Inspired by urban thinker Jane Jacobs, who died in 2006, Jane's Walks are a series of free walking tours of neighbourhoods, led by people who know the area well, in keeping with Jacobs's belief that healthy cities are about getting feet and eyes on the street. Begun in Jacobs's adopted home of Toronto by a band of Jane acolytes armed with little more than a website and email, they have this year branched out to 24 Canadian cities, and are now organized by former CBC journalist Jane Farrow through the offices of the Centre for City Ecology. They're planning to expand the idea worldwide; in fact, a Jane's Walk is happening today in Mumbai, India.

Today's Globe and Mail features an article on the walk in my neighbourhood, "Greenwood-Coxwell: A Neighbourhood of Many Names" (I call it the Gerrard India Bazaar or Little India), which will be led by my friends and neighbours Diane Dyson, manager of planning and research for Woodgreen Community Services (check out her great blog, Building Strong Communities), and Doug Fyfe, a social historian for Toronto city museums. The walk takes place on Sunday (May 3) at 3 p.m. and I guarantee it will be fascinating (plus you can linger afterward for dinner in one of the many great South Asian restaurants on Gerrard Street).

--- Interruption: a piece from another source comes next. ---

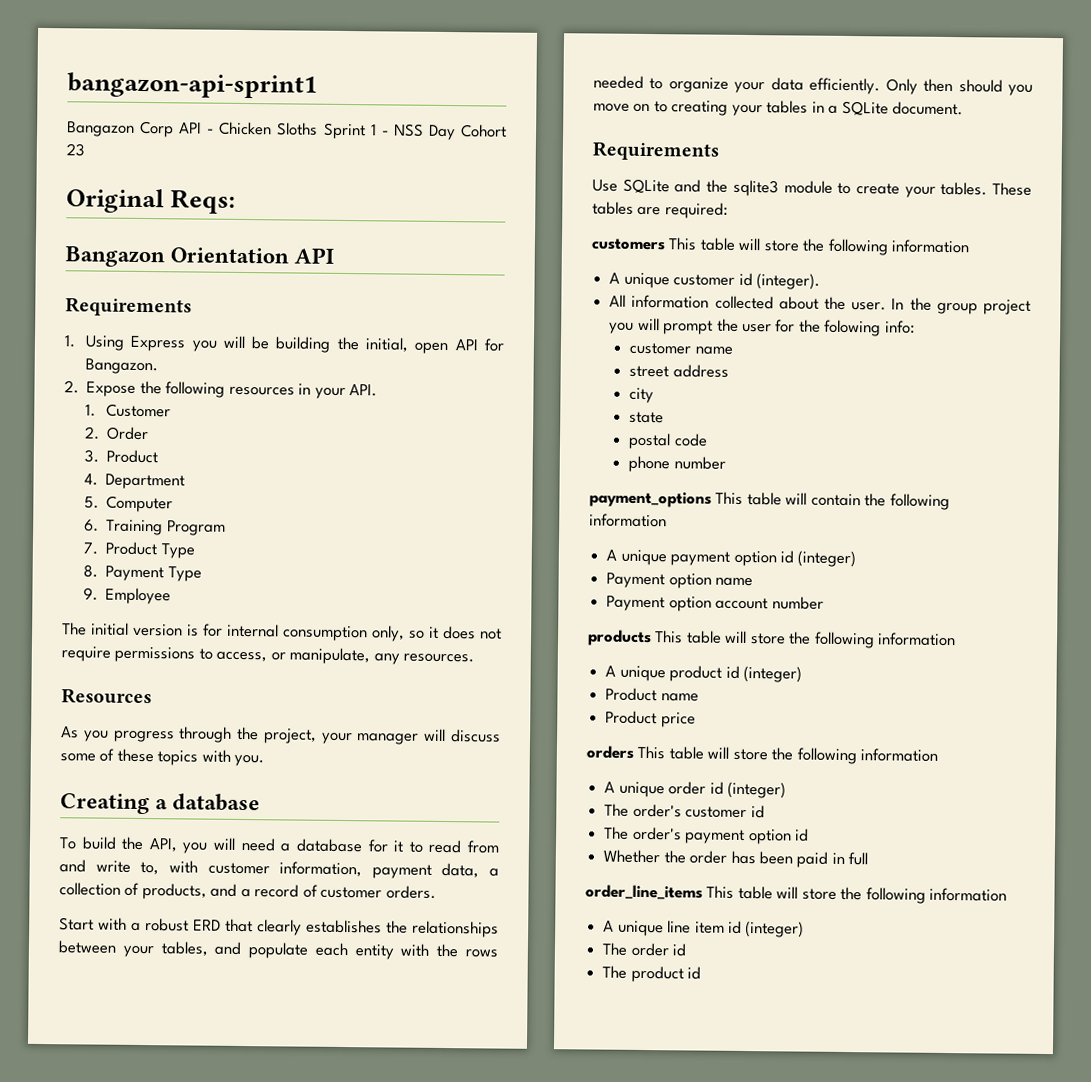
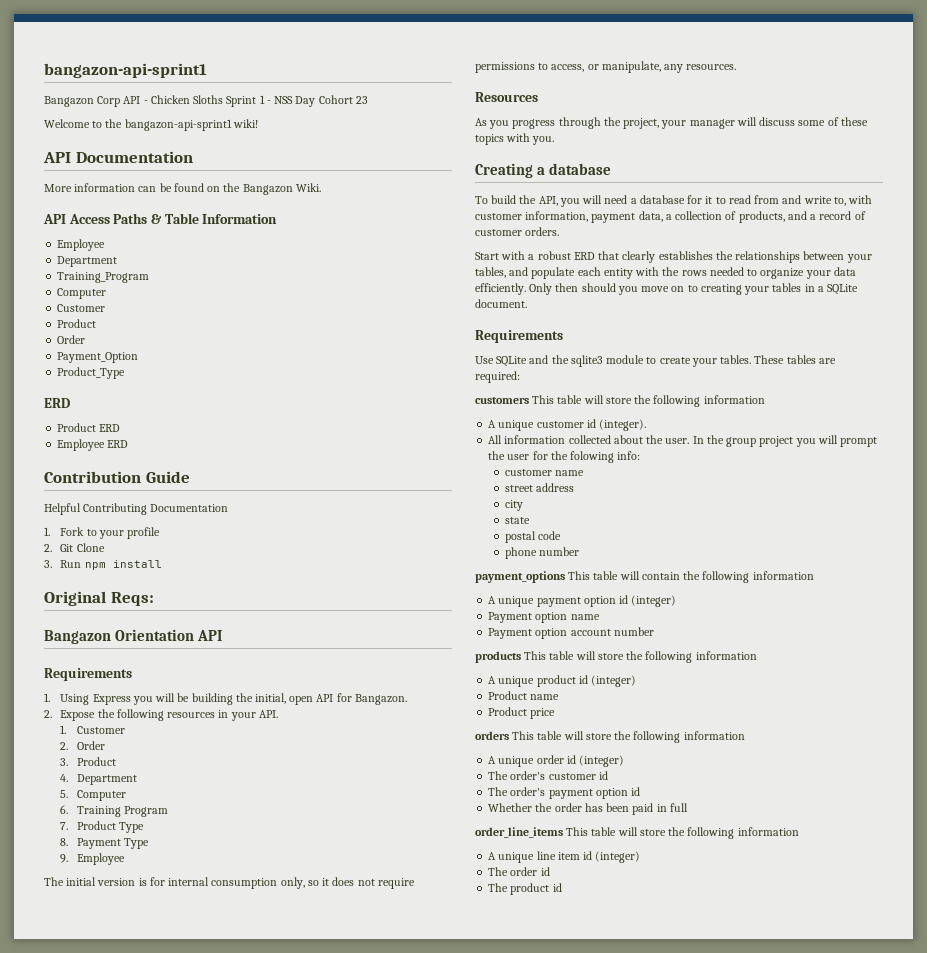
(85, 150) none -> [44,119,258,131] [43,151,193,163] [44,183,321,195] [43,213,278,224] [57,239,106,251] [57,256,118,267] [57,272,150,283] [57,288,107,299] [57,304,106,312] [57,319,97,328] [57,335,86,344] [57,352,139,363] [57,367,126,379] [44,398,70,408] [57,423,121,432] [57,439,129,451] [44,471,190,483] [44,503,229,515] [44,527,161,539] [44,543,105,552] [44,560,162,570] // Welcome to the bangazon-api-sprint1 wiki! // API Documentation // More information can be found on the Bangazon Wiki. // API Access Paths & Table Information // Employee // Department // Training_Program // Computer // Customer // Product // Order // Payment_Option // Product_Type // ERD // Product ERD // Employee ERD // Contribution Guide // Helpful Contributing Documentation // 1. Fork to your profile // 2. Git Clone // 3. Run npm install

Or check out one of the other walks in your city. If you're in Toronto, you can take in one of over 90 walks that will be offered over the weekend, from "Art Deco Skyscrapers of Downtown Toronto" to "Toronto’s Lost Railway Heritage" to "The Meeting Place: First Nations on Queen" to one called "Places to Bonk on Your Lunch Hour." They're a great way to get to know your city--or even your own neighbourhood. Last year our walk was held in the pouring rain, and Diane and I expected no one to show up. But we had about 30 hardy participants, and it was great fun. This year the weather in Toronto, at least, looks like it will cooperate. And if I'm feeling well, I may well tag along with my wheelchair on Sunday.